Dear Loving Husband,
I hit the bottom. I lost my house, my job, my mom passed away, my husband and I split up from all the stress. We took a almost 2 year break. I realized that I had to stop drinking and I did. I threw myself into finding a job, finding a decent clean cheap place to live. I went to counseling. After a while everything came back together for me, my husband got his act together as well and we got back together. All in all we have been married 26 years. I still get a bit snippy at times, but I try to think before I say something hurtful. Finding the right medication to help you through is a big key but it is not an easy road, it usually takes alot of trail and error but you do not give up! Every once in a while I still have a couple of beers but I stop it at that, then I will go months and not drink anything. I drank to cover up the pain I was feeling inside. I hope something will open her eyes to her behavior and she will really want to get well. Please do not let her verbally abuse you, you really need to set some boundries as far as what behavior is acceptable and what is not. Loving people do not act that way.
Good luck to you and your wife.
Hi, Loving Husband.
A good deal of what you say resonates with me. I have been married nearly 36 years and a few years ago realised that my wife has a personality disorder. I believe it is "avoidance disorder". There are differences, especially in that your wife seems to be more open to discussing and acknowledging the existence of her problems.
I wonder if it would help to lighten up a bit. In saying this, I know that my advice might be completely superfluous. You might be doing this already. But I realised some years ago that many of my denials were exacerbating problems rather than easing them. It sort of seemed as if the truth were too terrible to speak, so what I was denying must be true. This implies that I'm a liar, but there's nothing unusual about that allegation. As a corollary, if you can say something then it is possibly not true.

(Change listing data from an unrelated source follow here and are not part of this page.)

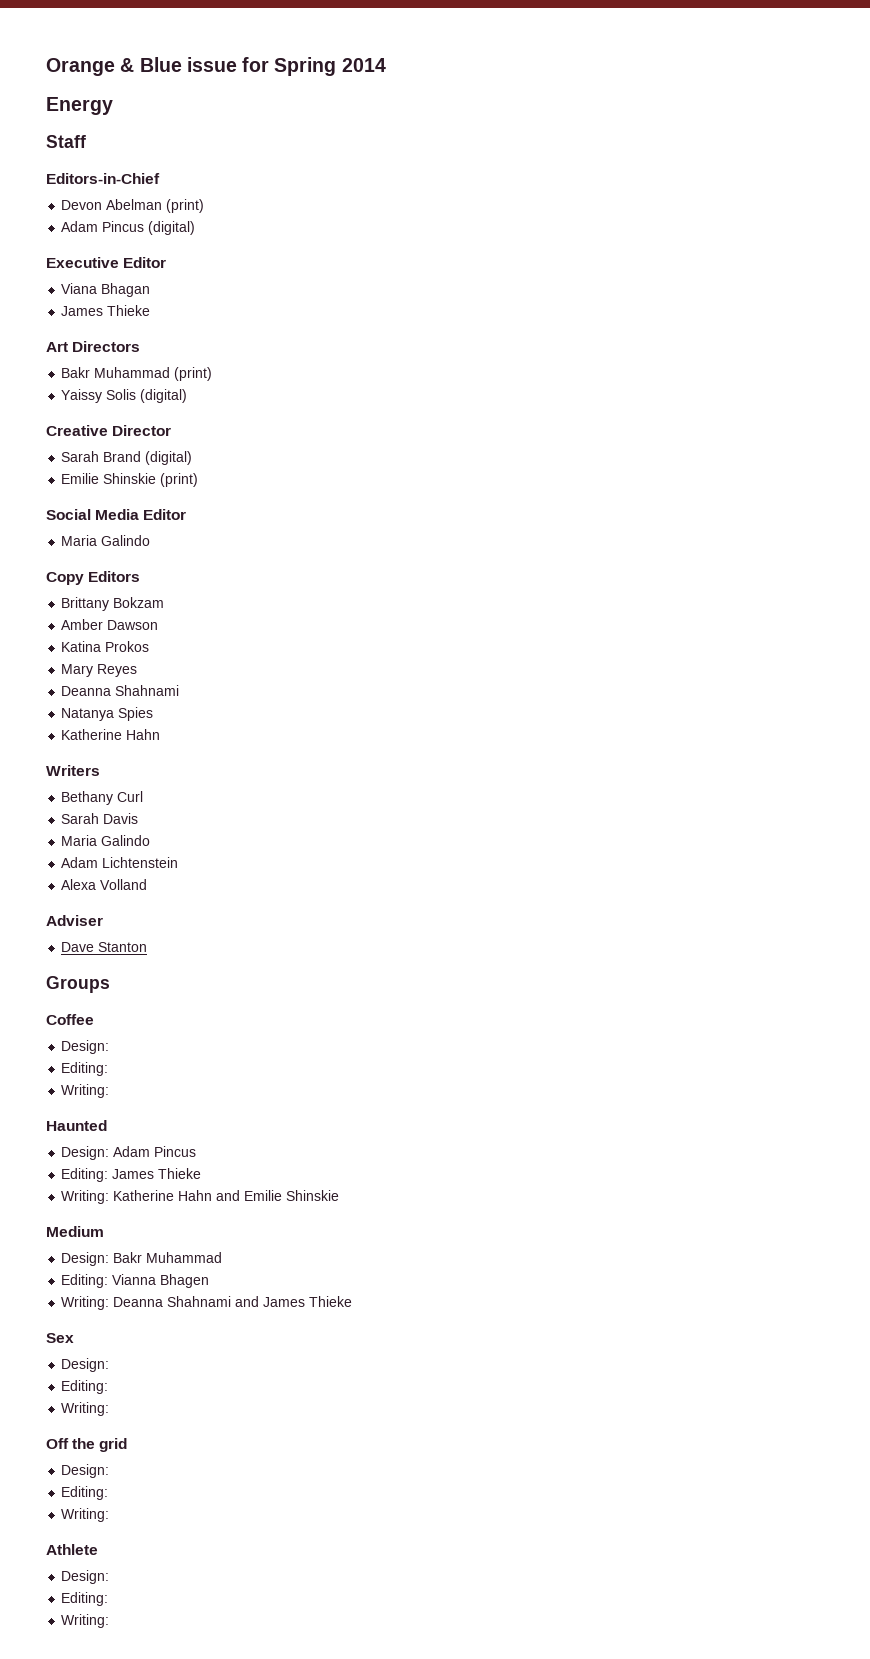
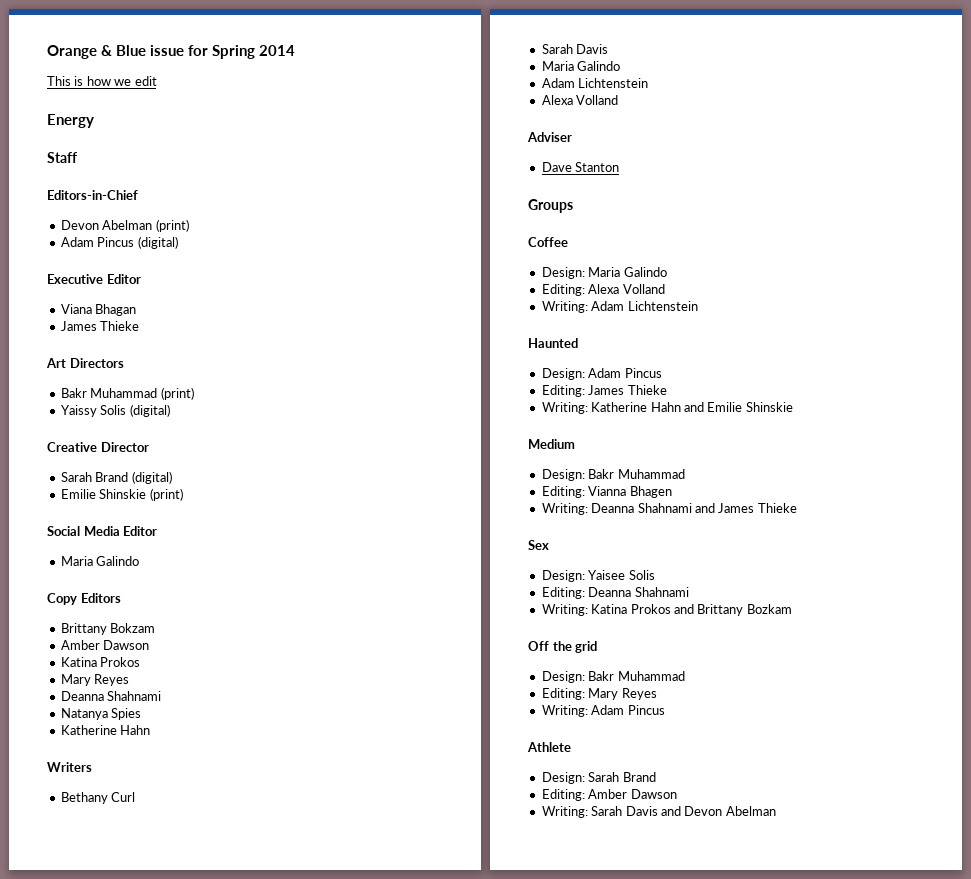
+ This is how we edit
  Coffee
- Design:
- Editing:
- Writing:
+ Design: Maria Galindo
+ Editing: Alexa Volland
+ Writing: Adam Lichtenstein
  Sex
- Design:
- Editing:
- Writing:
+ Design: Yaisee Solis
+ Editing: Deanna Shahnami
+ Writing: Katina Prokos and Brittany Bozkam
  Off the grid
- Design:
- Editing:
- Writing:
+ Design: Bakr Muhammad
+ Editing: Mary Reyes
+ Writing: Adam Pincus
  Athlete
- Design:
- Editing:
- Writing:
+ Design: Sarah Brand
+ Editing: Amber Dawson
+ Writing: Sarah Davis and Devon Abelman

So when your wife claims that she's ugly, and goes on with other silly stuff, you do the right thing when you laugh. But how about: "If you say so, Darling, you must be ugly. You would know. I'm just a fool who doesn't know what a gorgeous woman looks like." Then possibly, you could pick some famously gross woman and say, "Now I realise what you're saying. That so-and-so is a bit of alright! Much better-built (or slimmer or fairer or whatever) than you."
Anyway, it's just a thought. I hope it may be helpful and not out of place.